On Friday, the RBI came out with a scheme of reconstruction for Yes Bank where it said that the instruments qualifying as AT-1 capital issued by Yes Bank under Basel III framework, shall stand written down permanently, in full, with effect from the appointed date. “This is in conformity with the extant regulations issued by Reserve Bank of India based on the Basel framework,” the RBI said. Post this, reports have emerged stating that bondholders are considering approaching the courts over the restructuring plan of Yes Bank.
According to a document by RBI titled ‘Guidelines on Implementation of Basel III Capital Regulations in India’, “If the relevant authorities decide to reconstitute a bank or amalgamate a bank with any other bank under the Section 45 of BR Act, 1949, such a bank will be deemed as non-viable or approaching non-viability and both the pre-specified trigger and the trigger at the point of non-viability for conversion/write-down of AT1 instruments will be activated.
Accordingly, the AT-1 instruments will be converted/written-off before amalgamation/reconstitution in accordance with these rules,” it stated.
Many market participants have also been arguing about the fact that in the waterfall structure, the AT-1 bonds are placed above the equity. An analyst report explains that the claims of the investors in AT-1 instruments would be superior to the claims of investors in equity shares. “This has created discrepancy with regards to their treatment vis-a-vis equity and market will be keenly watching clarification from RBI on the same,” the report said.
Experts say that since the bank is not undergoing a liquidation or facing an insolvency action, the question of waterfall structure does not arise. “The waterfall structure of different instruments comes into effect in case of a liquidation or an insolvency action. In Yes Bank’s case, we are looking at a reconstruction as ordered by the RBI. The waterfall structure does not come into the picture at all in this particular case,” Haribhakti explained.
A fixed income head at a fund house told FE that within the framework of AT-1 bonds, the instruments can be written down in the event of non-viability as they are meant to absorb losses. “The issue may be around the interpretation of the fact that the bank is non-viable because it is being revived rather than being liquidated.
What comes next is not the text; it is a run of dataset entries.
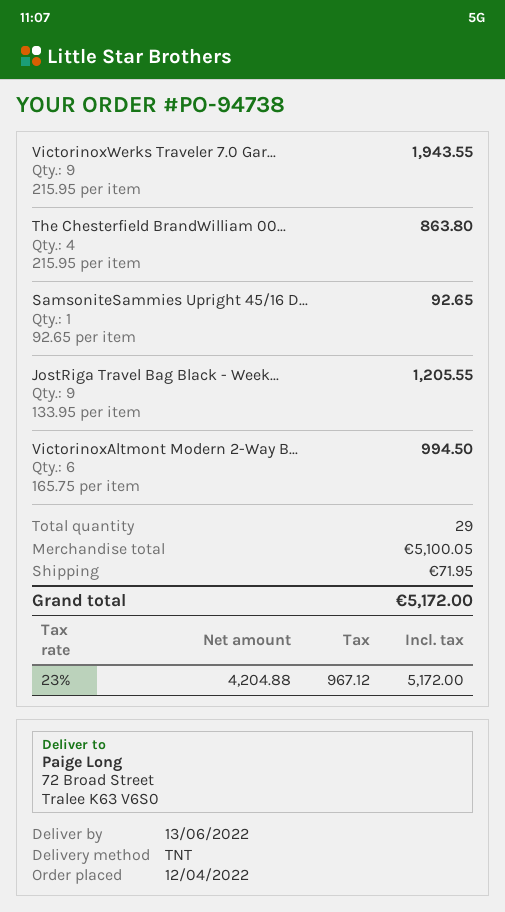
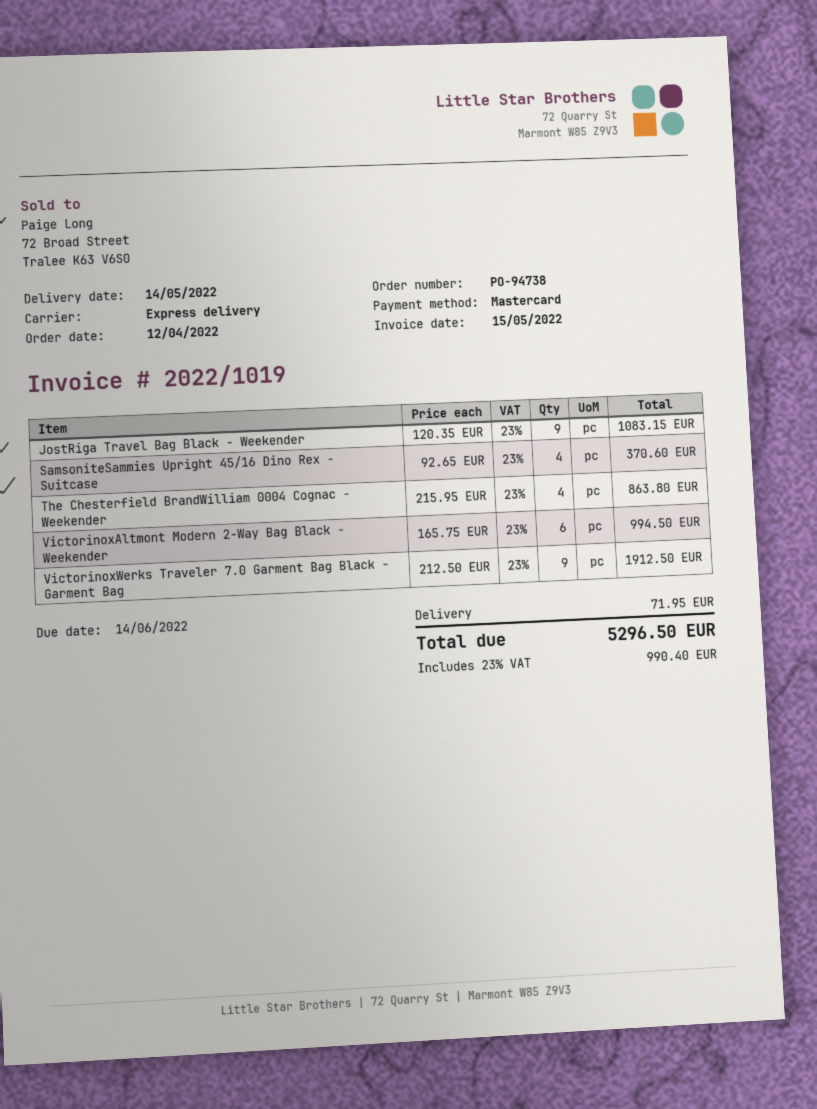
delivery date: 2022-06-13 -> 2022-05-14
shipping method: TNT -> express
VictorinoxWerks Traveler 7.0 Gar...: 9 x 215.95 = 1943.55 -> 9 x 212.50 = 1912.50
SamsoniteSammies Upright 45/16 D...: 1 x 92.65 = 92.65 -> 4 x 92.65 = 370.60
JostRiga Travel Bag Black - Week...: 9 x 133.95 = 1205.55 -> 9 x 120.35 = 1083.15
tax: 23% = 967.12 -> 23% = 990.40
total: 5172.00 -> 5296.50

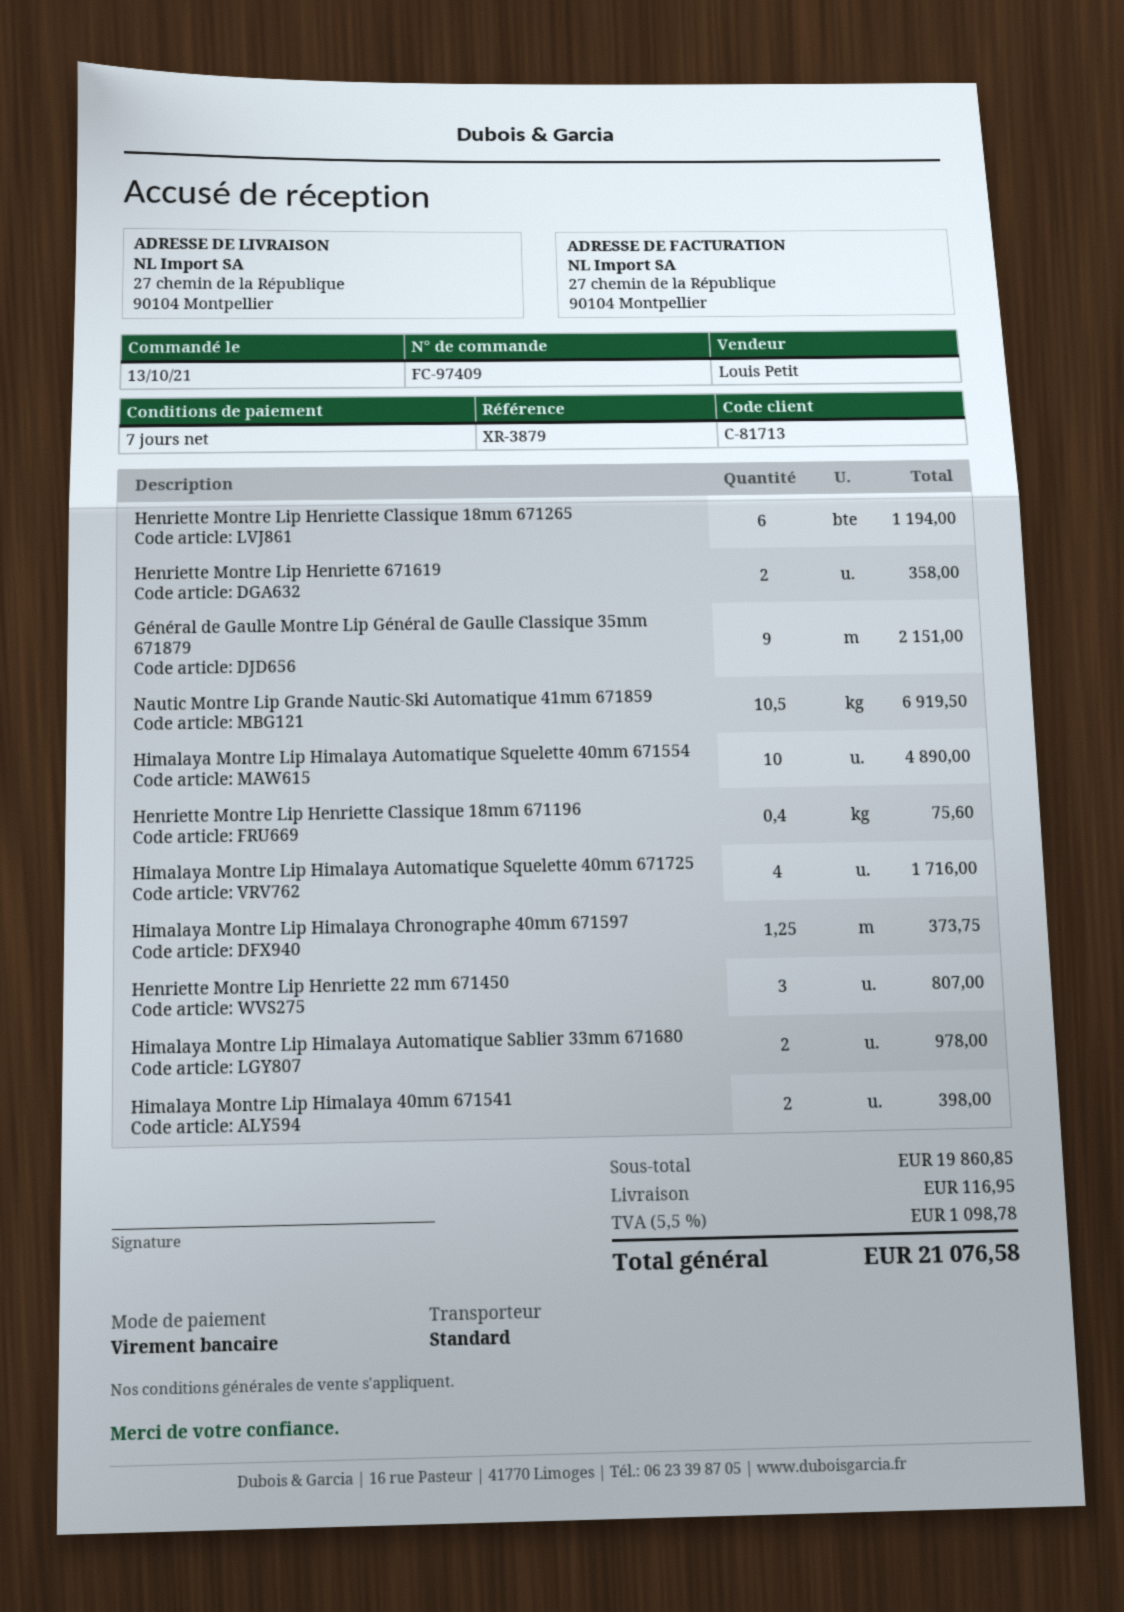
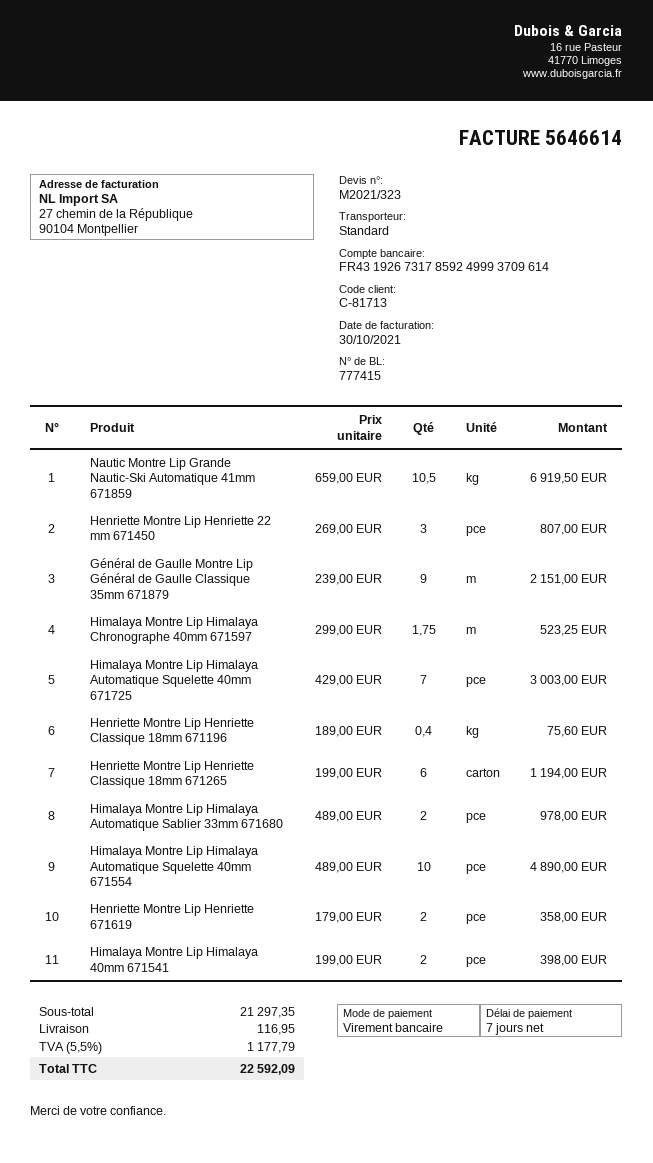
Himalaya Montre Lip Himalaya Automatique Squelette 40mm 671725: 4 for 1716.00 -> 7 for 3003.00
Himalaya Montre Lip Himalaya Chronographe 40mm 671597: 1.25 for 373.75 -> 1.75 for 523.25
subtotal: 19860.85 -> 21297.35
tax: 5.5% = 1098.78 -> 5.5% = 1177.79
total: 21076.58 -> 22592.09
In this case, the bank is looking at a reasonably good equity infusion, and hence bondholders may be optimistic that the bank’s AT-1 bonds have some value,” the executive said.
According to ICRA’s estimates, a total of Rs 93,669 crore of AT-I bonds will be outstanding as on date (Rs 84,574 crore excluding Yes Bank), of which Rs 39,315 crore will be of private banks (Rs 30,620 crore excluding Yes Bank). Most of these bonds were issued during fiscal year 2017 (FY2017) and FY2018 with first call option after 5th year from issuance and hence large bonds are due for call in FY2022 and FY2023, ICRA said.